╔══
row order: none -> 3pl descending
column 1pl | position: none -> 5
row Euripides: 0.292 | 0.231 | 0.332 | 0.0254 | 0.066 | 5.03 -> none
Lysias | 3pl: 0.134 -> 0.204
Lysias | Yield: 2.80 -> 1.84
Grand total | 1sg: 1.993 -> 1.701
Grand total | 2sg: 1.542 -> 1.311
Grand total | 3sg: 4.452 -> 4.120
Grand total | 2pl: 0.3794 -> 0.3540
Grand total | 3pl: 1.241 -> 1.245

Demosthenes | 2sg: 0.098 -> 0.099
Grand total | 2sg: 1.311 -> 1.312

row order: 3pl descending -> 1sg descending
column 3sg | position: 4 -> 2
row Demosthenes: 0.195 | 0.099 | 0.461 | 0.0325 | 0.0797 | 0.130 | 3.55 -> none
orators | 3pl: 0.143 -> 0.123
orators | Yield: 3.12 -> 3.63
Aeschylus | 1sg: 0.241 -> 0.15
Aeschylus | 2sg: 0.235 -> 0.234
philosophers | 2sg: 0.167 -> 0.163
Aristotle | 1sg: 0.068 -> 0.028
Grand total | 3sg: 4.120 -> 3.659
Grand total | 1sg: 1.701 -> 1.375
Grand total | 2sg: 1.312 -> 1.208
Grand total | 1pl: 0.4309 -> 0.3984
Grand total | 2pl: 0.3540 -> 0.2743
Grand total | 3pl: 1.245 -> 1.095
╚══
What to produce ->
In the entries above, copy the lines from the one that contains "Lysias | 3pl: 0.134 -> 0.204" through the last line, exactly as they appear.

Your response ->
Lysias | 3pl: 0.134 -> 0.204
Lysias | Yield: 2.80 -> 1.84
Grand total | 1sg: 1.993 -> 1.701
Grand total | 2sg: 1.542 -> 1.311
Grand total | 3sg: 4.452 -> 4.120
Grand total | 2pl: 0.3794 -> 0.3540
Grand total | 3pl: 1.241 -> 1.245

Demosthenes | 2sg: 0.098 -> 0.099
Grand total | 2sg: 1.311 -> 1.312

row order: 3pl descending -> 1sg descending
column 3sg | position: 4 -> 2
row Demosthenes: 0.195 | 0.099 | 0.461 | 0.0325 | 0.0797 | 0.130 | 3.55 -> none
orators | 3pl: 0.143 -> 0.123
orators | Yield: 3.12 -> 3.63
Aeschylus | 1sg: 0.241 -> 0.15
Aeschylus | 2sg: 0.235 -> 0.234
philosophers | 2sg: 0.167 -> 0.163
Aristotle | 1sg: 0.068 -> 0.028
Grand total | 3sg: 4.120 -> 3.659
Grand total | 1sg: 1.701 -> 1.375
Grand total | 2sg: 1.312 -> 1.208
Grand total | 1pl: 0.4309 -> 0.3984
Grand total | 2pl: 0.3540 -> 0.2743
Grand total | 3pl: 1.245 -> 1.095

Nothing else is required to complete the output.